● WHAT YOU ARE ASKED TO DO
Compute the number of lines in the following data that include the word "inch", and output that number alone.

● GIVEN DATA

════════════════════

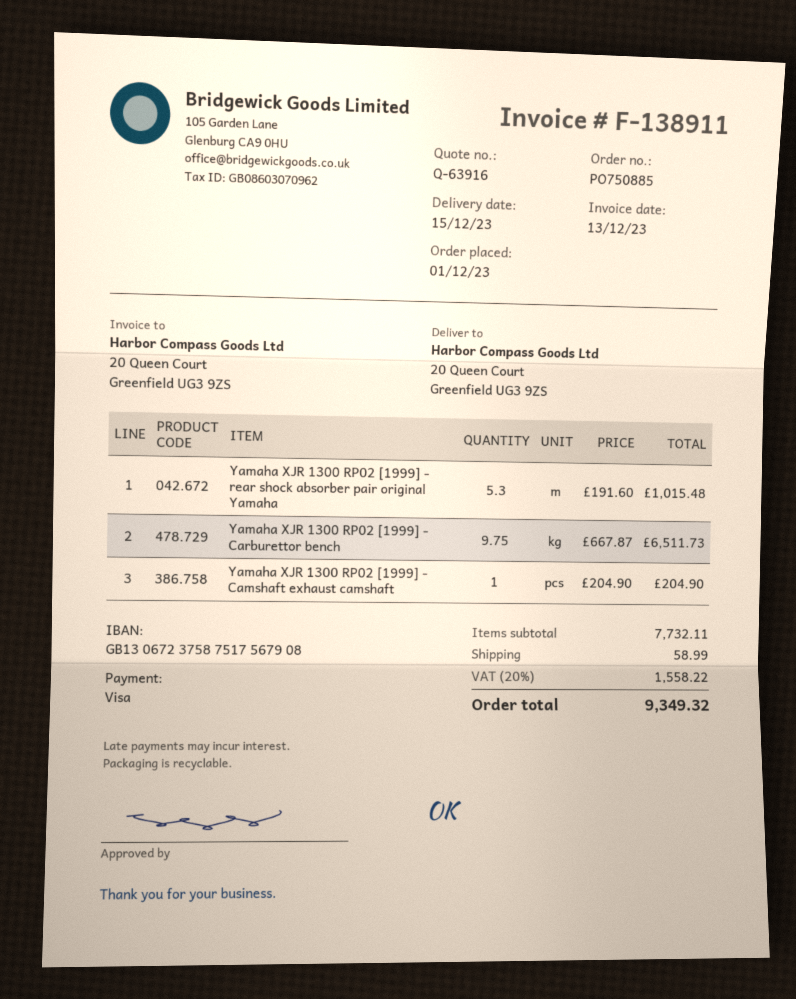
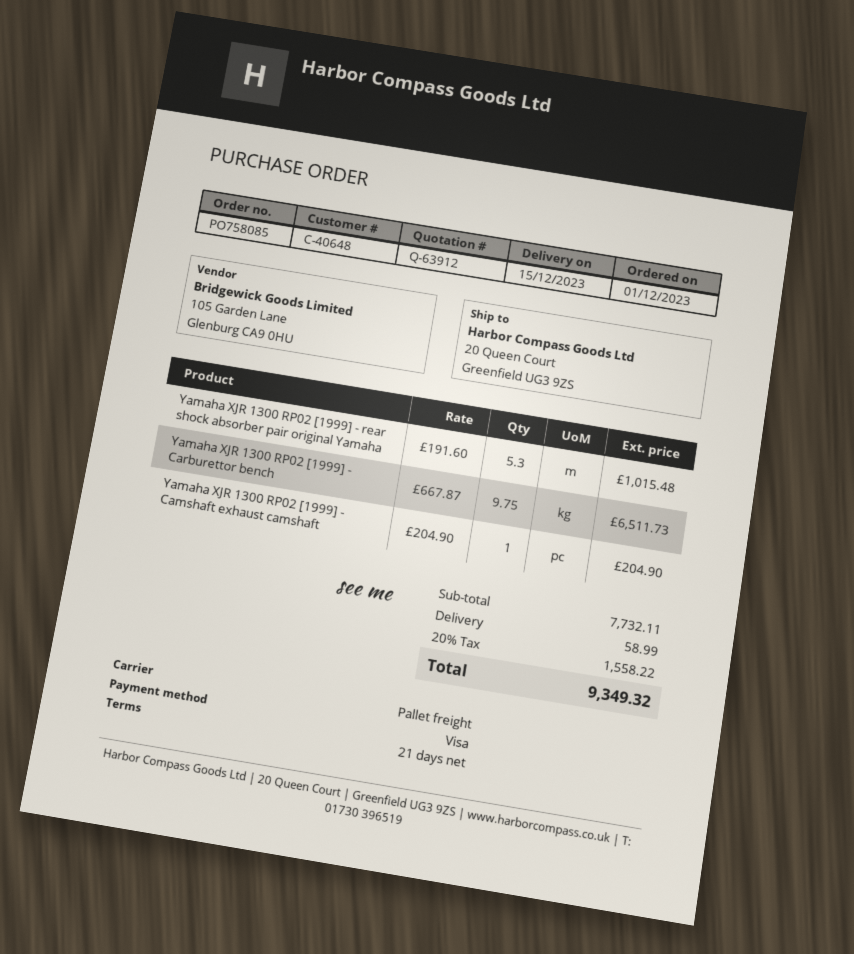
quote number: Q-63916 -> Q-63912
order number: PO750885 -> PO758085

════════════════════

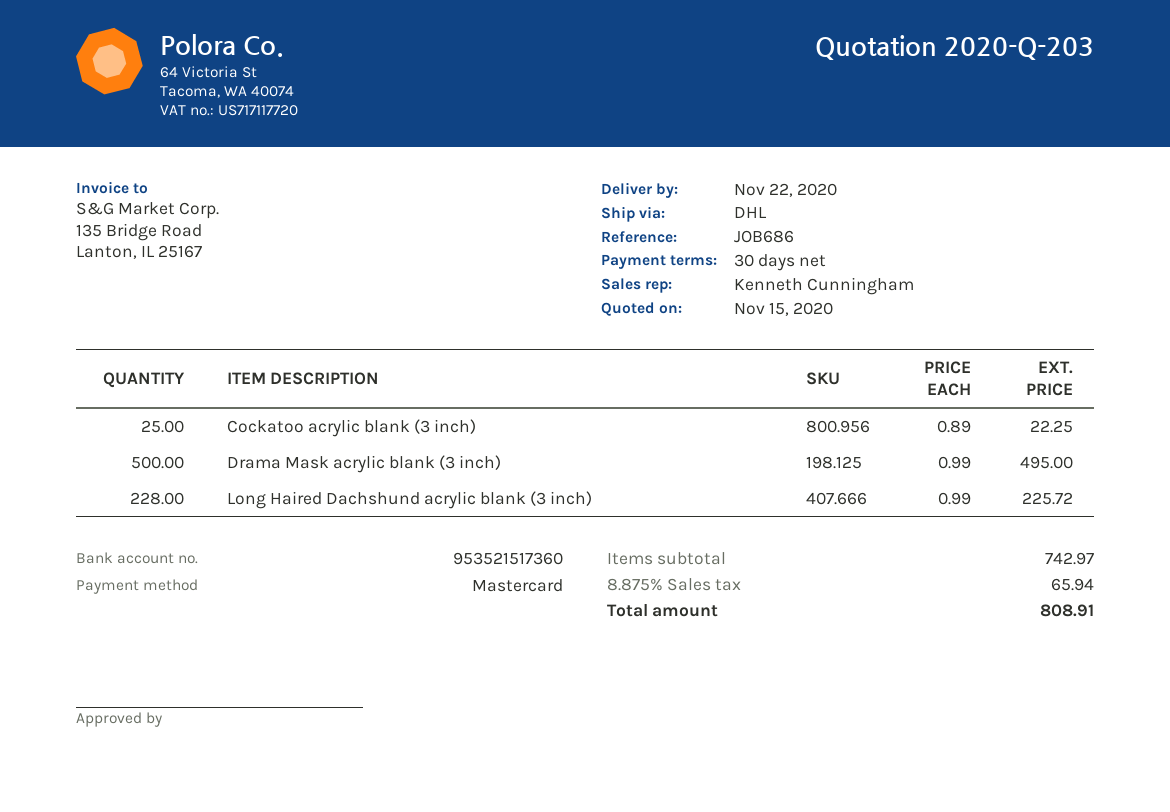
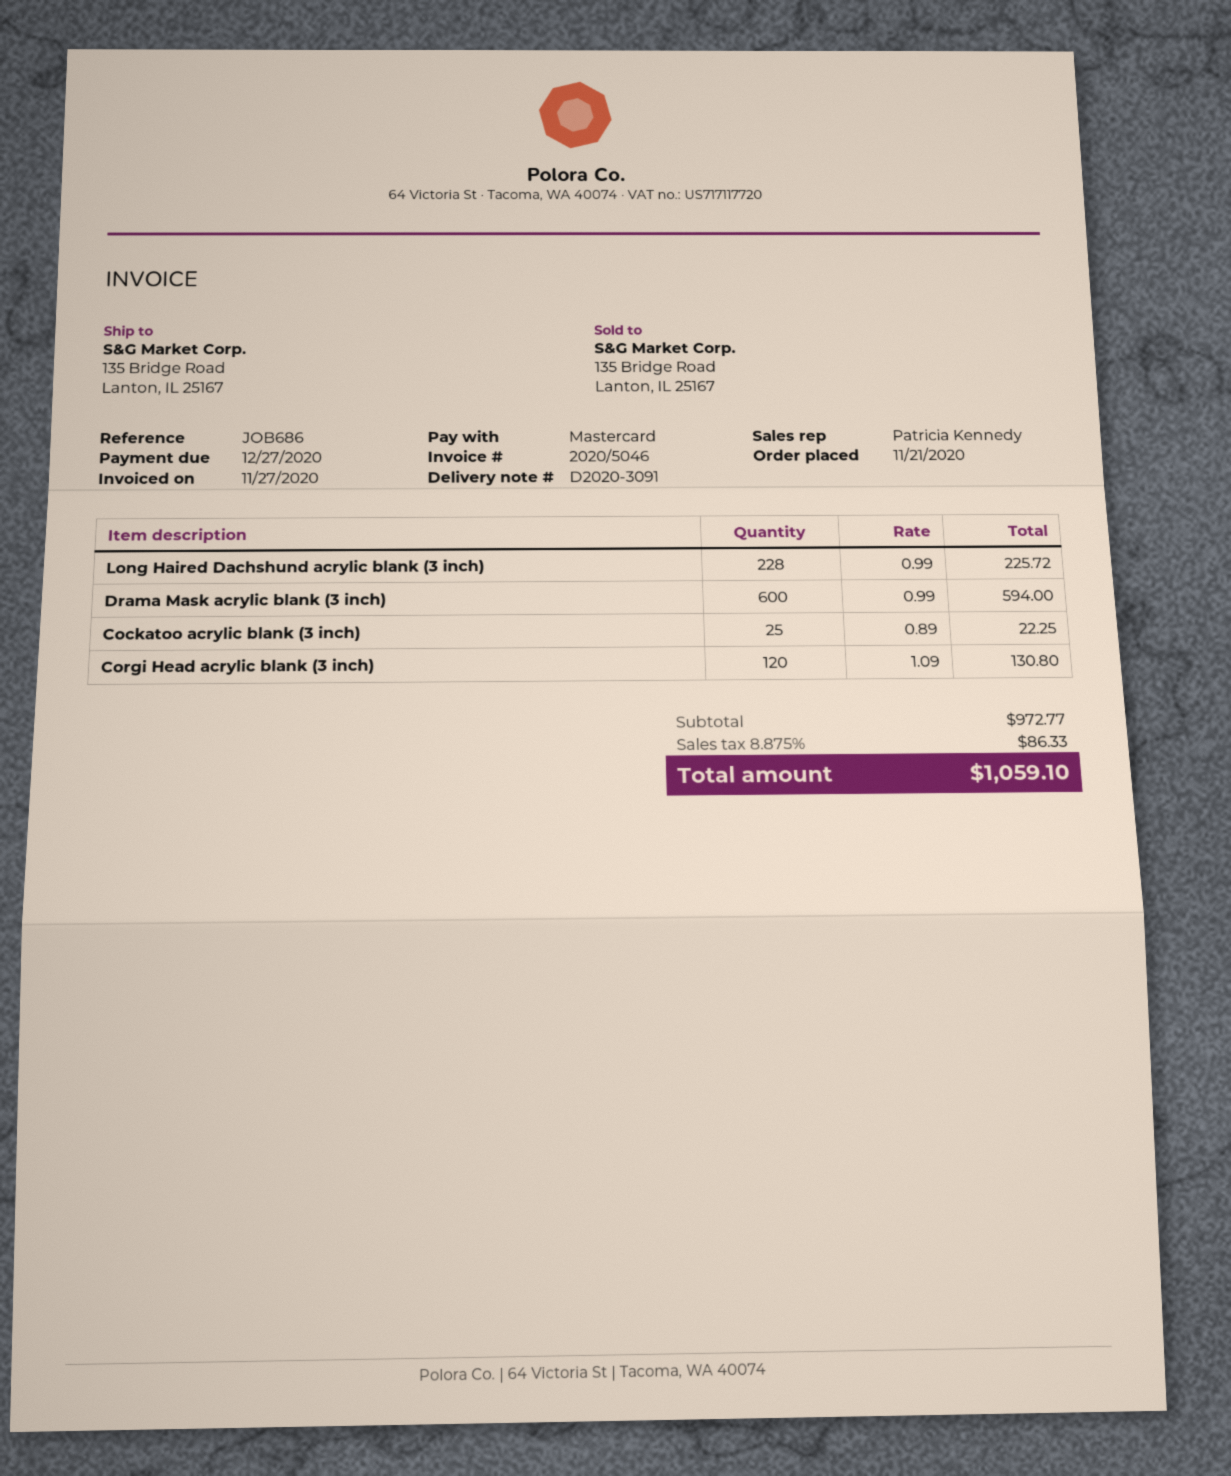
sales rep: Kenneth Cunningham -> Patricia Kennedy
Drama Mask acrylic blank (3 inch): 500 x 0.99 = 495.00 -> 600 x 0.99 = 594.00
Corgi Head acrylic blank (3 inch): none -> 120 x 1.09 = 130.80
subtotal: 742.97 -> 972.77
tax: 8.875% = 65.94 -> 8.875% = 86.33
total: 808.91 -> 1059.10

════════════════════

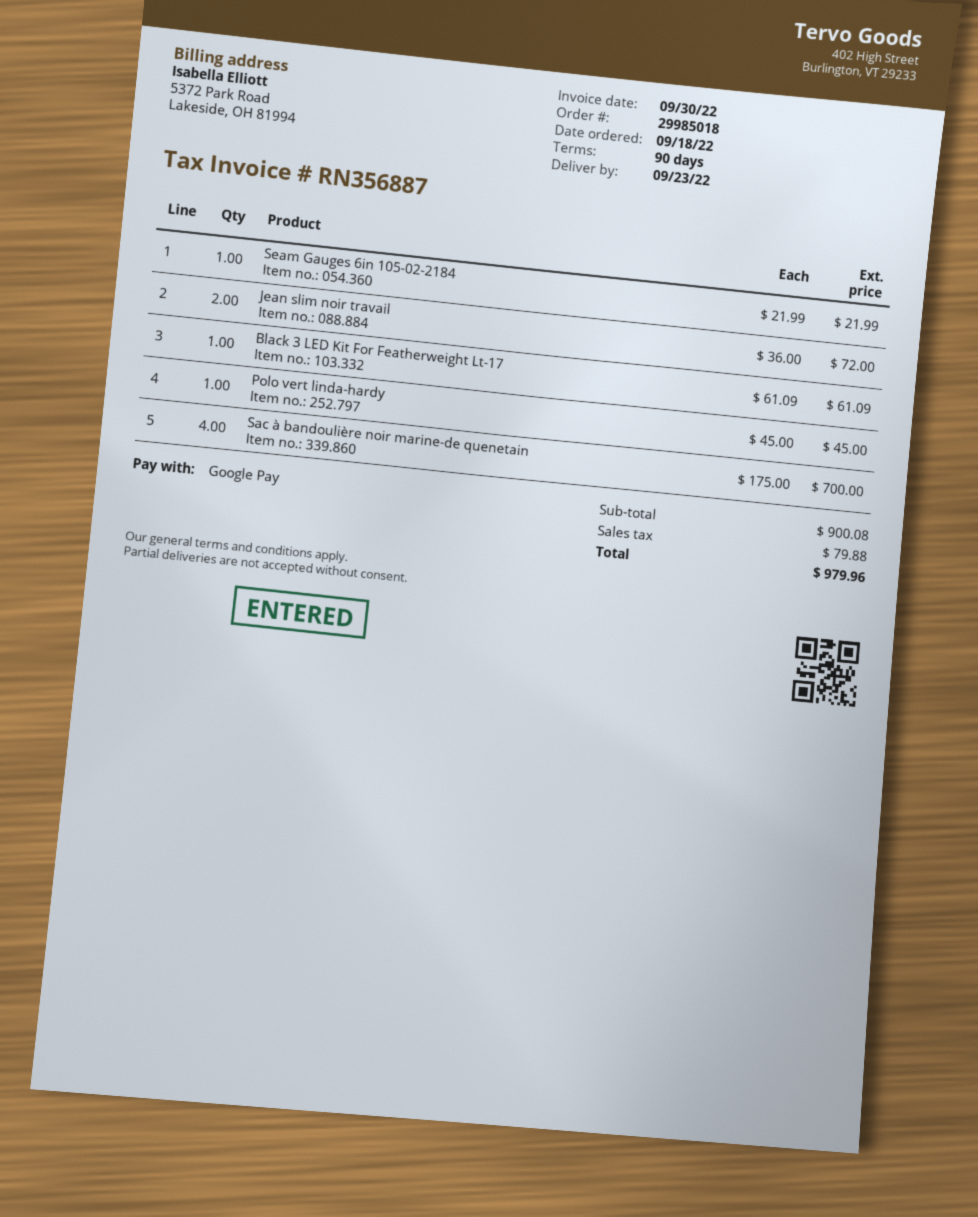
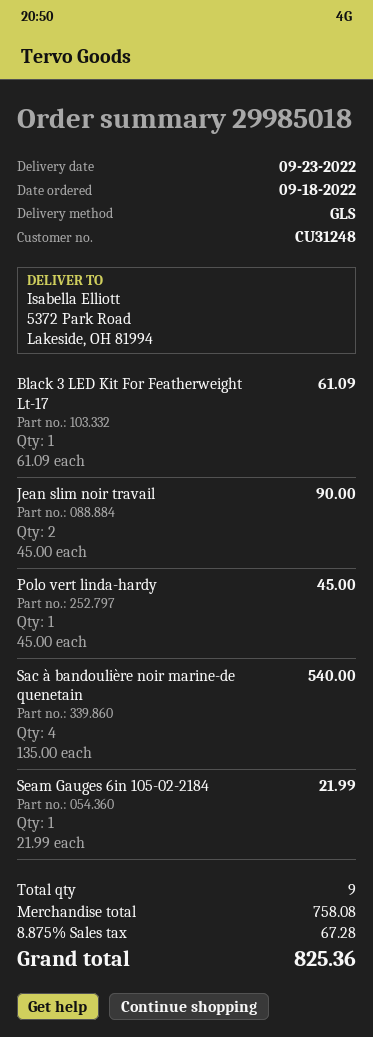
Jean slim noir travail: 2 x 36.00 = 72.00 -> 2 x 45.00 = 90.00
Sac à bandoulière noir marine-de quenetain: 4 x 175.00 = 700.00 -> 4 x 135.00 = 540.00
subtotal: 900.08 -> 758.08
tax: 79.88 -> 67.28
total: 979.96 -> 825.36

════════════════════

● PROBLEM SOLUTION
2